Protesters claim relocated Tiananmen Square museum a hazard to building

The Ngai Wong Commercial Building (center) on Mong Kok Road. Photo via Google Maps.
The Ngai Wong Commercial Building (center) on Mong Kok Road. Photo via Google Maps.

A group of people gathered today to protest the reopening of a museum dedicated to the 1989 Tiananmen Square Massacre, claiming the institution poses a fire hazard in its new location, and could even cause the building to collapse.

The June 4th Museum, operated by the Hong Kong Alliance in Support of Patriotic Democratic Movements in China, had only recently moved into the Ngai Wong Commercial Building on Mong Kok Road after being forced out of its former home by an allegedly politically motivated lawsuit in 2016. It is slated to officially reopen on Friday.

Today’s protest was the second in just a few days, RTHK reports, and came on the heels of a break-in earlier this month in which vandals damaged furniture and splashed water on electrical fixtures.

The protesters said they were members of the public, but maintained they were speaking out on behalf of the owners and tenants of Ngai Wong building, which they claimed would be at greater risk of fire — or worse — thanks to crowds of visitors.

But the museum alliance’s chairman, Albert Ho, said he believed the protest was merely political.

“There had been gatherings frequently held in the building, where members and churchgoers attend regularly,” he told RTHK. “There has never been such complaints that it would cause fire hazards or other hazards.”

Ho allowed that if crowds were indeed overwhelming, steps would be taken to limit them, and that the museum would adhere to all relevant safety codes.

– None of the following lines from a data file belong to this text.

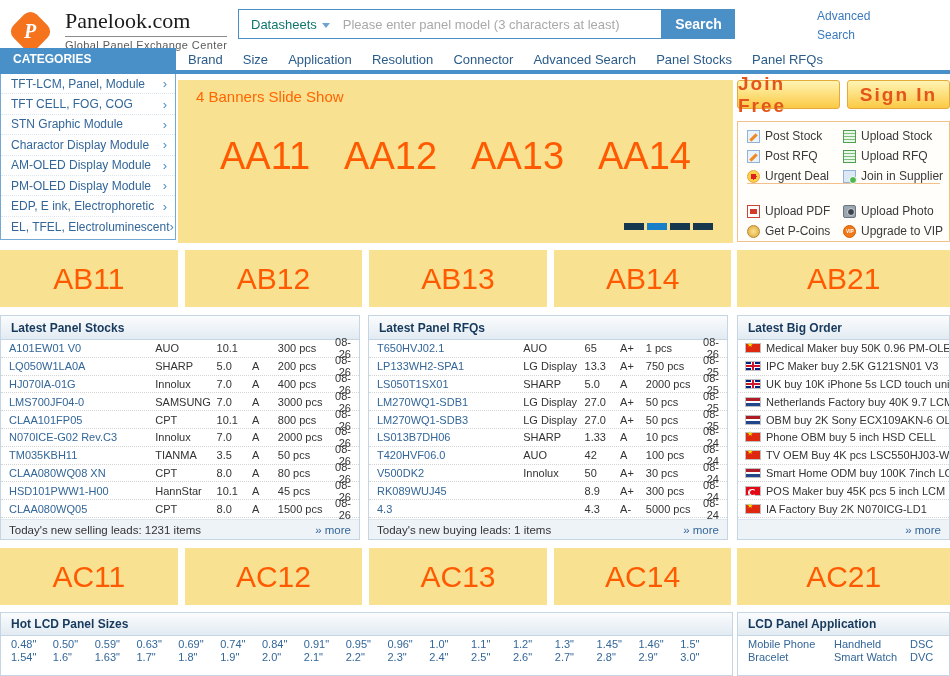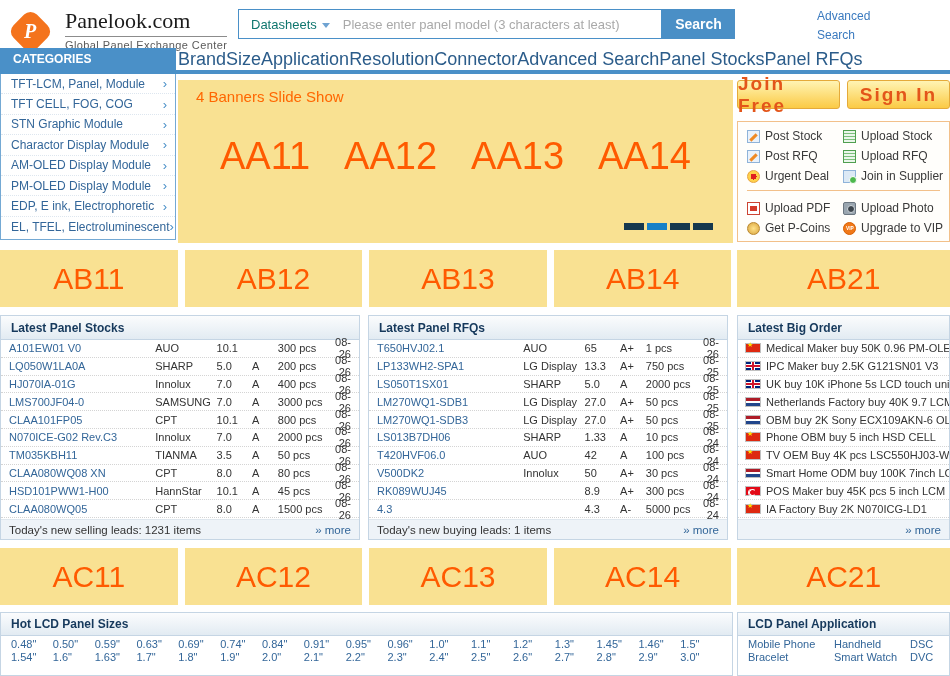--- a/index.html
+++ b/index.html
@@ -30,7 +30,7 @@
     font-weight:bold; font-size:12px; display:flex; align-items:center; padding-left:13px; cursor:pointer; }
   .nav-links { position:absolute; left:178px; top:48px; width:655px; height:22px; display:flex; align-items:center;
     justify-content:space-around; }
-  .nav-link { font-size:18px; color:#2b5c8a; cursor:pointer; white-space:nowrap; }
+  .nav-link { font-size:13px; color:#2b5c8a; cursor:pointer; white-space:nowrap; }
   .blue-bar { position:absolute; left:0; top:70px; width:950px; height:4px; background:#4a90c8; }
 
   

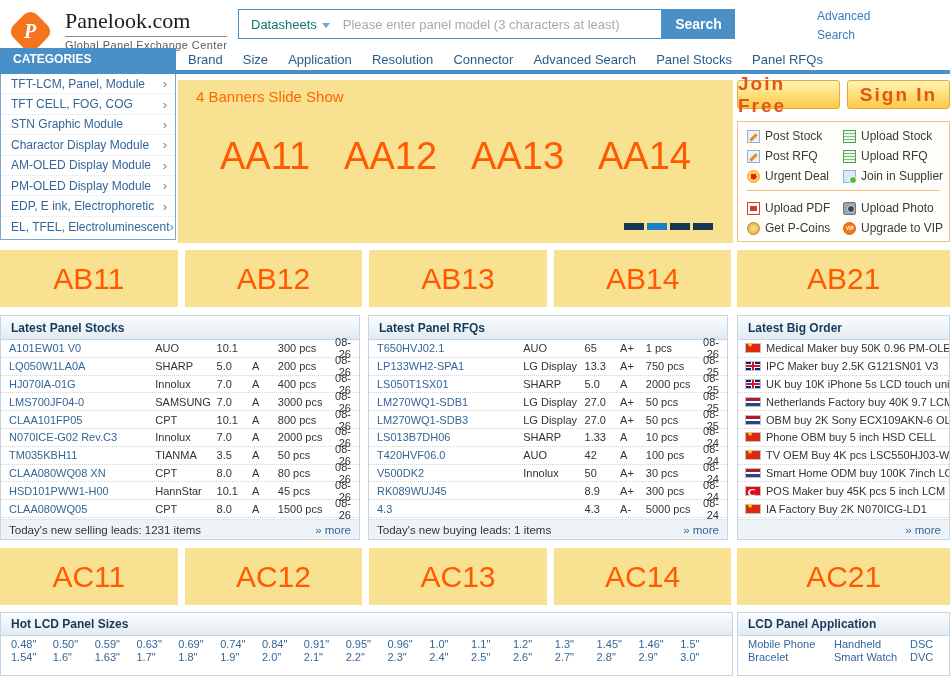--- a/index.html
+++ b/index.html
@@ -59,7 +59,7 @@
   .quick-box { margin-top:12px; height:121px; border:1px solid #f2c08a; background:#fffefb; padding:7px 9px 6px 9px;
     display:flex; flex-direction:column; }
   .quick-grid { display:grid; grid-template-columns:96px 1fr; row-gap:6px; }
-  .quick-grid.g2 { margin-top:7px; padding-top:10px; border-top:1px solid #f2c08a; }
+  .quick-grid.g2 { padding-top:20px; border-top:1px solid #f2c08a; }
   .quick-link { display:flex; align-items:center; gap:5px; font-size:12px; color:#3a3a3a; cursor:pointer; white-space:nowrap; }
   .qicon { width:13px; height:13px; flex:none; position:relative; }
   .compose-icon { background:#eaf2fb; border:1px solid #8fb3d9; }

Richard Tsoi, vice chairman of the alliance, told Coconuts HK today that he didn’t believe the protesters had any actual ties to the building.

“They certainly have a political motivation behind them,” he said.

Tsoi added that he had been to meetings of the building’s owners association and no concerns had been raised, and added that the protests would not affect the museum’s reopening.

Contact information for the building’s owners was not readily available as of press time.

Discussion of Tiananmen Square — or the “June 4 incident” as it is locally known — is not restricted in Hong Kong despite being strictly forbidden on the mainland, where the list of sensitive words, phrases, and even emoji banned from social media around the anniversary seems to grow each year.

Indeed, a decades-old Cantopop song containing veiled references to the massacre — in which hundreds of pro-democracy activists were killed by the People’s Army — was pulled from Apple Music in China just this month.